His neurologist switched him to levetiracetam, which has fewer cognitive effects, and the haziness lifted somewhat. This scenario plays out frequently: finding the right medication requires careful titration and frequent reassessment, and caregivers must distinguish between medication side effects and disease progression. The tradeoff is stark: leave seizures untreated, and the person faces injury, status epilepticus (prolonged or repeated seizures that can be life-threatening), and accelerated cognitive decline. Treat seizures aggressively with AEDs, and the person may become more confused or sedated. Most neurologists recommend starting seizure management early and at lower doses in dementia patients, then adjusting based on both seizure control and cognitive tolerance. Long-term antiepileptic therapy is often necessary—stopping medications prematurely frequently results in seizure recurrence.
Seizures as a Sign of Accelerated Neurodegeneration
One of the key warnings for caregivers is that seizures in Alzheimer’s disease often signal acceleration of the underlying neurodegeneration. When seizures appear, it’s not just a complication running parallel to the dementia—it’s frequently a marker that the disease is progressing faster than expected. A study of Alzheimer’s patients found that those who developed seizures had more rapid cognitive decline in the years following the first seizure compared to those without seizures. The limitation in predicting this is that not all rapid declines after seizures are caused by the seizures themselves; rather, both the seizures and the accelerated decline reflect more severe or aggressive pathology in the brain. A 79-year-old woman diagnosed with Alzheimer’s had stable cognitive decline for three years, then developed myoclonic jerks and within months had a marked drop in her ability to perform self-care tasks.

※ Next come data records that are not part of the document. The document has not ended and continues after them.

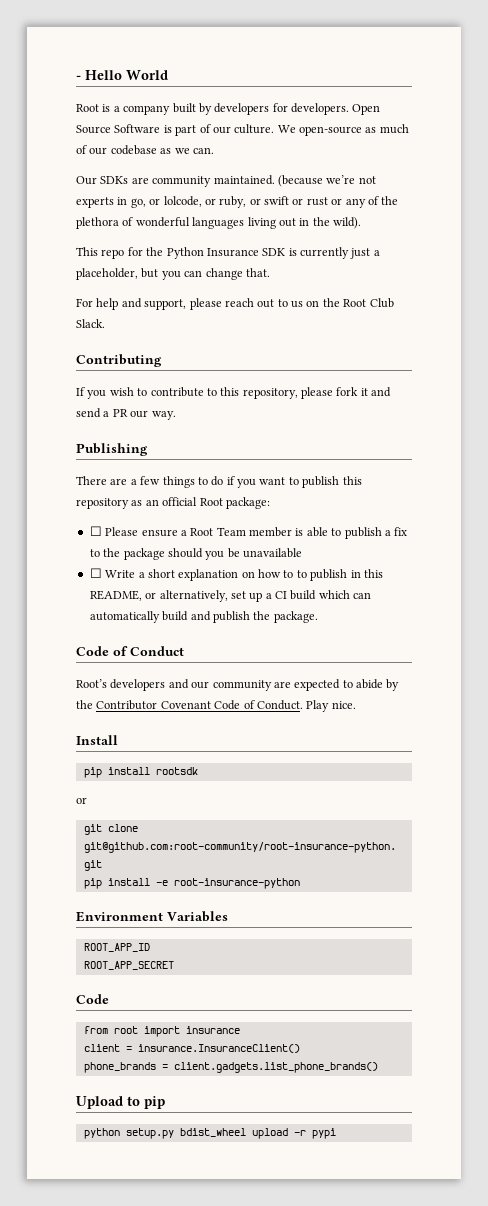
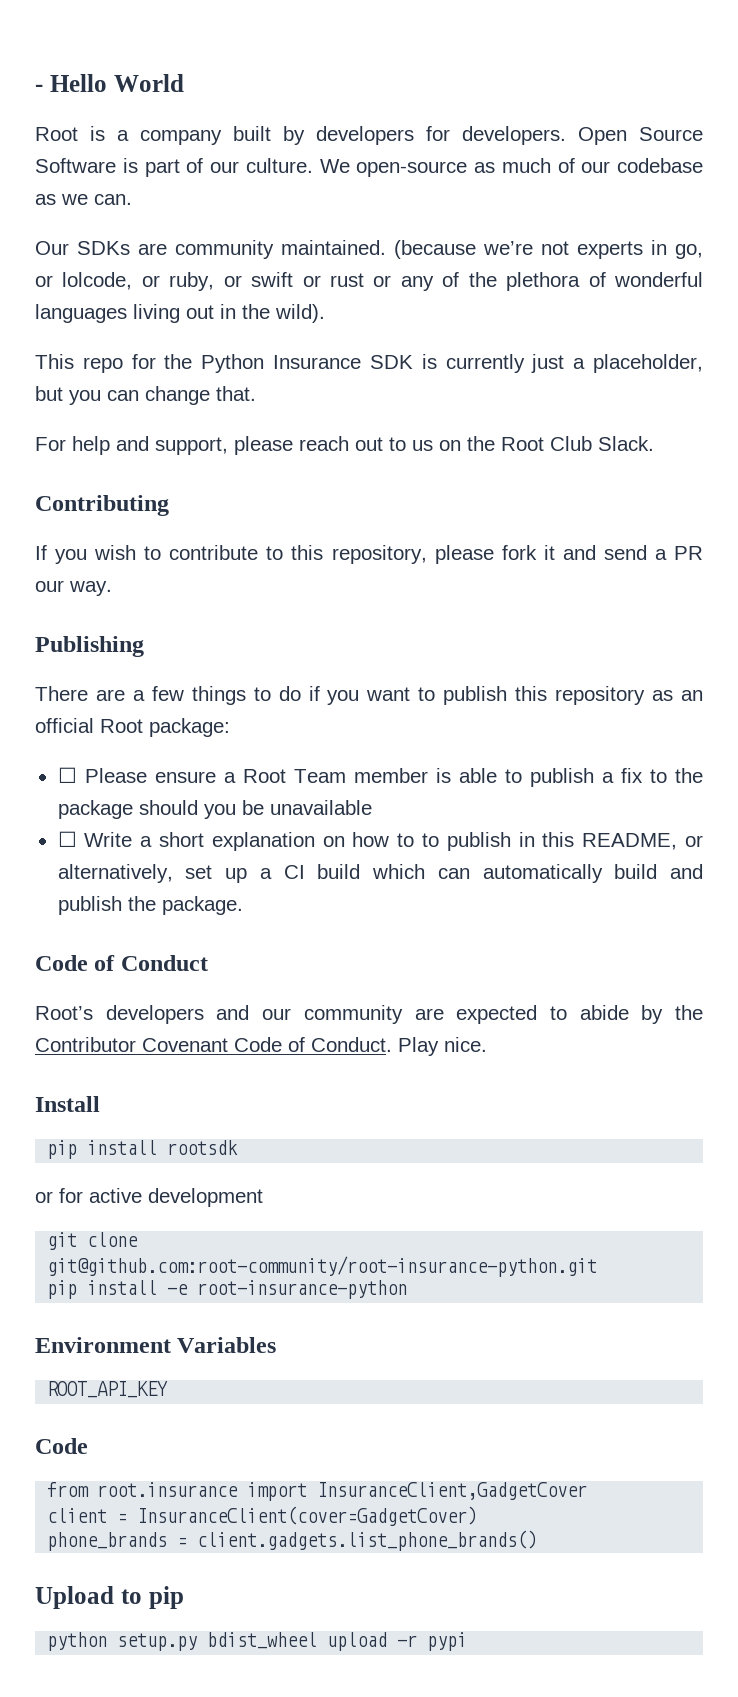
(87, 800) none -> [59,1188,263,1207] for active development
[83,943,150,952] [83,961,174,970] ROOT_APP_ID // ROOT_APP_SECRET -> [47,1381,169,1398] ROOT_API_KEY
[113,1026,240,1037] root import insurance -> [97,1482,588,1501] root.insurance import InsuranceClient,GadgetCover
[137,1044,300,1053] insurance.InsuranceClient() -> [137,1506,478,1526] InsuranceClient(cover=GadgetCover)

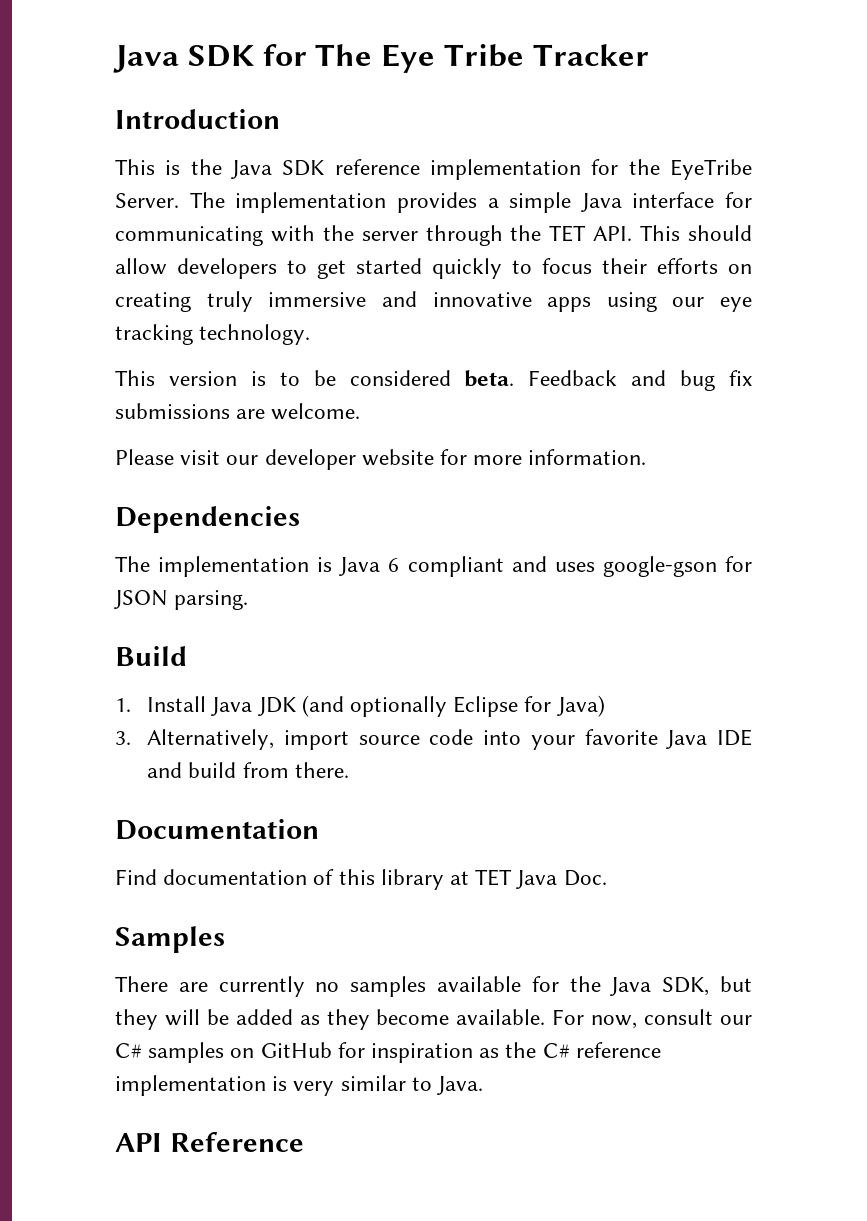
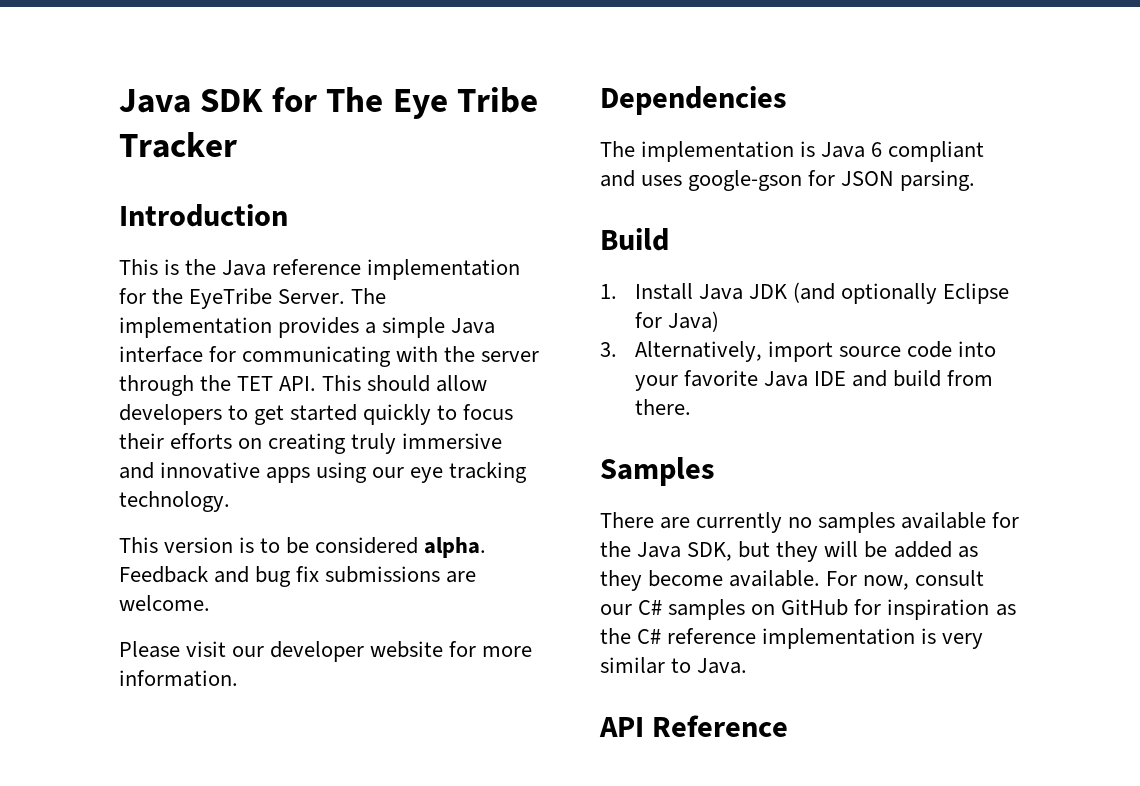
[282,160,325,176] SDK -> (267, 268) none
[464,370,515,387] beta. -> [424,537,487,558] alpha.
[115,819,319,840] [115,869,607,890] // Documentation // Find documentation of this library at TET Java Doc. -> (691, 407) none

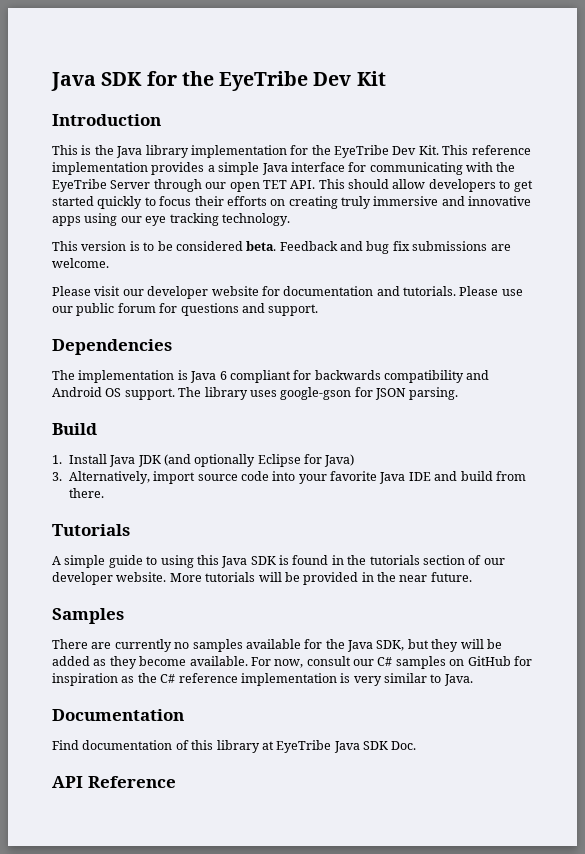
[326,87,539,119] [119,132,237,158] The Eye Tribe Tracker -> [181,71,386,91] the EyeTribe Dev Kit
[272,259,362,275] reference -> [145,145,189,158] library
[278,288,387,304] Server. The -> [392,145,531,155] Dev Kit. This reference
[481,351,540,362] [119,375,232,396] server through the -> [52,179,260,192] EyeTribe Server through our open
[424,537,487,558] alpha. -> [246,241,277,251] beta.
[482,646,533,657] [119,670,238,687] more information. -> [283,286,523,296] [52,303,319,316] documentation and tutorials. Please use our public forum for questions and support.
[600,170,635,187] and -> [293,370,490,383] [52,387,248,400] for backwards compatibility and Android OS support. The library
(691, 407) none -> [52,524,130,536] [52,555,505,568] [52,572,472,585] // Tutorials // A simple guide to using this Java SDK is found in the tutorials section of our developer website. More tutorials will be provided in the near future.
(748, 666) none -> [52,709,184,721] [52,740,417,753] // Documentation // Find documentation of this library at EyeTribe Java SDK Doc.

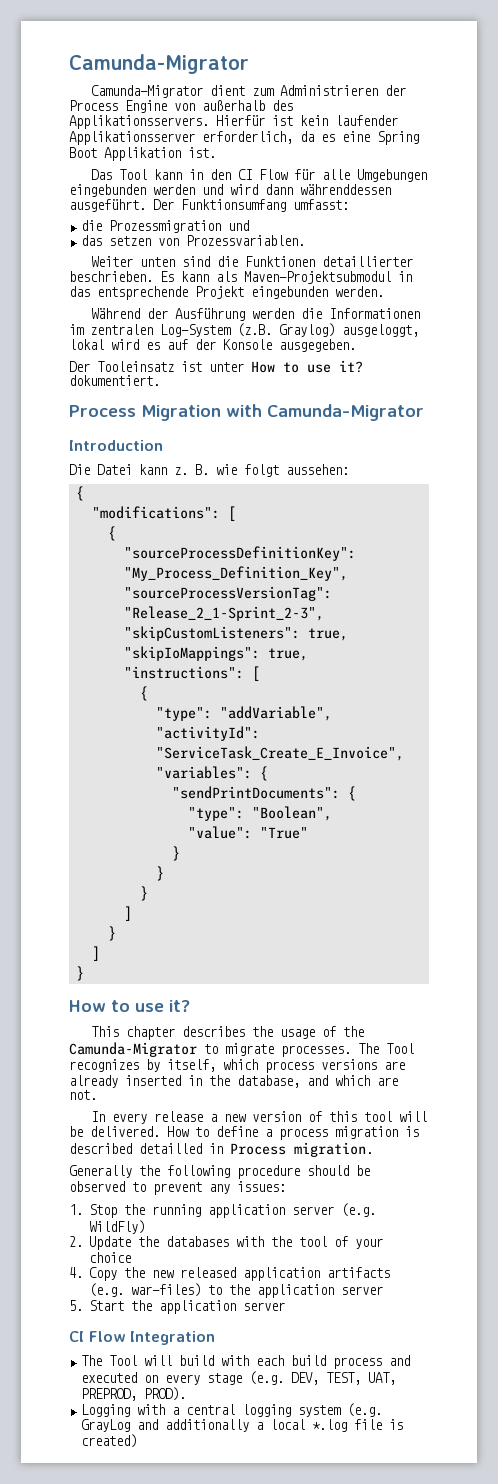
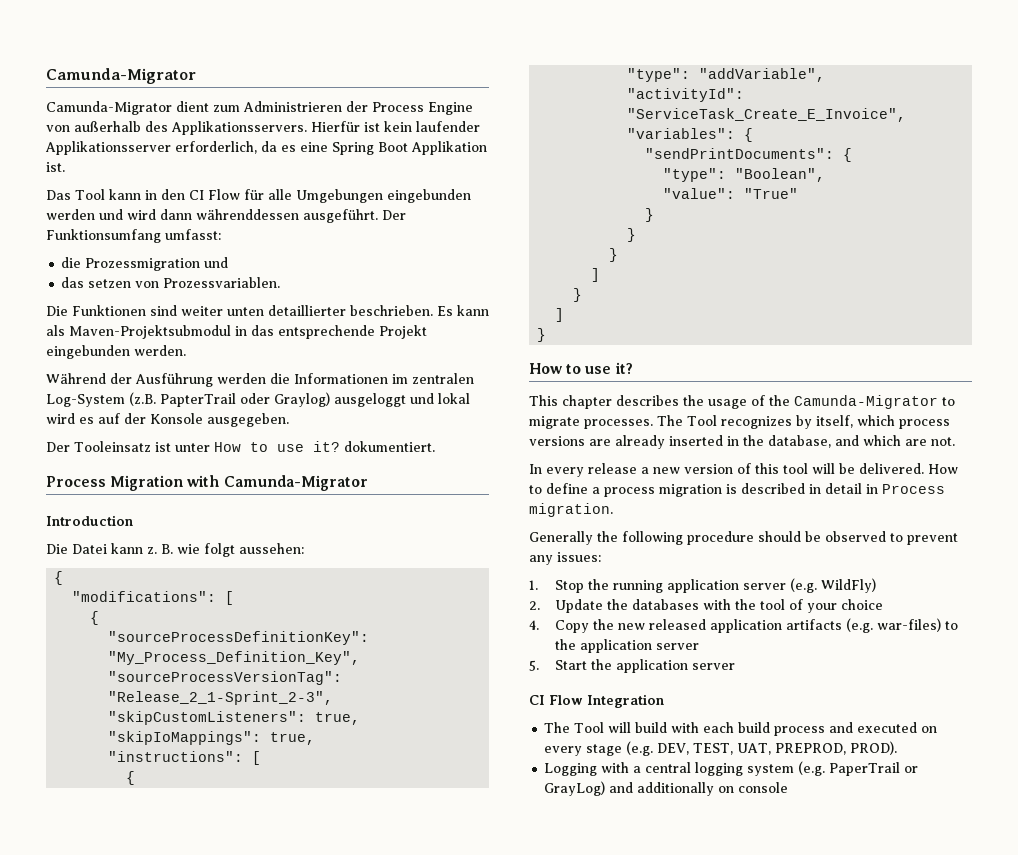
[90,256,315,267] Weiter unten sind die Funktionen -> [46,305,264,316] Die Funktionen sind weiter unten
[279,323,419,337] Graylog) ausgeloggt, -> [160,392,434,407] PapterTrail oder Graylog) ausgeloggt und
[139,1143,202,1154] detailled -> [809,483,862,494] in detail
[81,1419,404,1432] [81,1434,138,1448] GrayLog and additionally a local *.log file is created) -> [829,762,919,776] [544,781,789,796] PaperTrail or GrayLog) and additionally on console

Her family wondered if the seizures had caused the sudden worsening, but neuroimaging showed extensive new tau pathology—the seizures and the cognitive collapse were both symptoms of the same accelerated disease process. Another warning involves subclinical seizures—electrical seizure activity in the brain that doesn’t produce obvious physical symptoms. New EEG monitoring technology has revealed that some Alzheimer’s patients have frequent electrical seizures that produce no visible seizure behavior. These may contribute to cognitive decline without the person or caregivers realizing seizures are occurring. This is one reason why EEG monitoring is sometimes recommended in advanced dementia, even when overt seizures haven’t been observed.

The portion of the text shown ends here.